▸ **WHAT THE EXERCISE ASKS**:
Could you set down every record below exactly as it appears?

─── INPUT ───

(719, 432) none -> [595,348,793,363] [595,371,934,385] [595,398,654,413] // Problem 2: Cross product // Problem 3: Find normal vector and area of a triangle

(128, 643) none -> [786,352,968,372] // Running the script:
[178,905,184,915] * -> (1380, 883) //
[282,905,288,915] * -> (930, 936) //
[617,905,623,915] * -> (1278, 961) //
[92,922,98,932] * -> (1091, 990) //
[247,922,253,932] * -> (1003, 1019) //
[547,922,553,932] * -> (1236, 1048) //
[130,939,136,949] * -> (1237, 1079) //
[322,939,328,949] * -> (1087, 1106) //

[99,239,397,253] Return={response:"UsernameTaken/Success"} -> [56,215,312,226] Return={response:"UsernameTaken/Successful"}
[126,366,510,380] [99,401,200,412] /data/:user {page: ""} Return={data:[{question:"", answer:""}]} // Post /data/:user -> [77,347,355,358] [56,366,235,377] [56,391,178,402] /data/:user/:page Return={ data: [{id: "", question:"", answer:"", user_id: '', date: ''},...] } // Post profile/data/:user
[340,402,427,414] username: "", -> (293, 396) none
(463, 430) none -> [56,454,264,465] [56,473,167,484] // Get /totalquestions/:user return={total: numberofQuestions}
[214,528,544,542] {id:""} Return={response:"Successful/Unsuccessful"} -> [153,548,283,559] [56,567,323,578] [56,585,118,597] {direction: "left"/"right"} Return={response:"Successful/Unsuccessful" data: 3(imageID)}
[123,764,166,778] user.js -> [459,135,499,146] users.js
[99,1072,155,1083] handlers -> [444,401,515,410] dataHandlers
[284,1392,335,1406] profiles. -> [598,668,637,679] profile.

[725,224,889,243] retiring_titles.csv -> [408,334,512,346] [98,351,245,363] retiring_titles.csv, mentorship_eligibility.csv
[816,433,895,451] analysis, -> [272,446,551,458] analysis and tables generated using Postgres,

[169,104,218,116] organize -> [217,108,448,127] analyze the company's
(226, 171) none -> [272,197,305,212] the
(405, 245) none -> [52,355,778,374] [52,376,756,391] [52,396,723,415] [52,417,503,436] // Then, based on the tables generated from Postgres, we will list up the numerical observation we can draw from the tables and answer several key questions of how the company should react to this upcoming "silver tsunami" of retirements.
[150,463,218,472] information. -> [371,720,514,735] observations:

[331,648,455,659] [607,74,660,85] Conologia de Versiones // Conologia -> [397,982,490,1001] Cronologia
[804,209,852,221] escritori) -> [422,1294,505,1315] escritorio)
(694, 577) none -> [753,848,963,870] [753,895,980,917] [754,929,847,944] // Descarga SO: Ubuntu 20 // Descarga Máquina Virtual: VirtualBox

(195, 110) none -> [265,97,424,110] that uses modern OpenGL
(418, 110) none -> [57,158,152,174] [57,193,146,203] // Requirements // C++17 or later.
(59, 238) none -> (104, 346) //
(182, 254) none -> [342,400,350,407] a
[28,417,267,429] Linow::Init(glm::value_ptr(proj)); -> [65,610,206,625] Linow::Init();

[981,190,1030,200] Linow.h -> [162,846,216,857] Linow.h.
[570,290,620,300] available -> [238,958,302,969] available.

───

▸ **RESULT**:
(719, 432) none -> [595,348,793,363] [595,371,934,385] [595,398,654,413] // Problem 2: Cross product // Problem 3: Find normal vector and area of a triangle

(128, 643) none -> [786,352,968,372] // Running the script:
[178,905,184,915] * -> (1380, 883) //
[282,905,288,915] * -> (930, 936) //
[617,905,623,915] * -> (1278, 961) //
[92,922,98,932] * -> (1091, 990) //
[247,922,253,932] * -> (1003, 1019) //
[547,922,553,932] * -> (1236, 1048) //
[130,939,136,949] * -> (1237, 1079) //
[322,939,328,949] * -> (1087, 1106) //

[99,239,397,253] Return={response:"UsernameTaken/Success"} -> [56,215,312,226] Return={response:"UsernameTaken/Successful"}
[126,366,510,380] [99,401,200,412] /data/:user {page: ""} Return={data:[{question:"", answer:""}]} // Post /data/:user -> [77,347,355,358] [56,366,235,377] [56,391,178,402] /data/:user/:page Return={ data: [{id: "", question:"", answer:"", user_id: '', date: ''},...] } // Post profile/data/:user
[340,402,427,414] username: "", -> (293, 396) none
(463, 430) none -> [56,454,264,465] [56,473,167,484] // Get /totalquestions/:user return={total: numberofQuestions}
[214,528,544,542] {id:""} Return={response:"Successful/Unsuccessful"} -> [153,548,283,559] [56,567,323,578] [56,585,118,597] {direction: "left"/"right"} Return={response:"Successful/Unsuccessful" data: 3(imageID)}
[123,764,166,778] user.js -> [459,135,499,146] users.js
[99,1072,155,1083] handlers -> [444,401,515,410] dataHandlers
[284,1392,335,1406] profiles. -> [598,668,637,679] profile.

[725,224,889,243] retiring_titles.csv -> [408,334,512,346] [98,351,245,363] retiring_titles.csv, mentorship_eligibility.csv
[816,433,895,451] analysis, -> [272,446,551,458] analysis and tables generated using Postgres,

[169,104,218,116] organize -> [217,108,448,127] analyze the company's
(226, 171) none -> [272,197,305,212] the
(405, 245) none -> [52,355,778,374] [52,376,756,391] [52,396,723,415] [52,417,503,436] // Then, based on the tables generated from Postgres, we will list up the numerical observation we can draw from the tables and answer several key questions of how the company should react to this upcoming "silver tsunami" of retirements.
[150,463,218,472] information. -> [371,720,514,735] observations:

[331,648,455,659] [607,74,660,85] Conologia de Versiones // Conologia -> [397,982,490,1001] Cronologia
[804,209,852,221] escritori) -> [422,1294,505,1315] escritorio)
(694, 577) none -> [753,848,963,870] [753,895,980,917] [754,929,847,944] // Descarga SO: Ubuntu 20 // Descarga Máquina Virtual: VirtualBox

(195, 110) none -> [265,97,424,110] that uses modern OpenGL
(418, 110) none -> [57,158,152,174] [57,193,146,203] // Requirements // C++17 or later.
(59, 238) none -> (104, 346) //
(182, 254) none -> [342,400,350,407] a
[28,417,267,429] Linow::Init(glm::value_ptr(proj)); -> [65,610,206,625] Linow::Init();

[981,190,1030,200] Linow.h -> [162,846,216,857] Linow.h.
[570,290,620,300] available -> [238,958,302,969] available.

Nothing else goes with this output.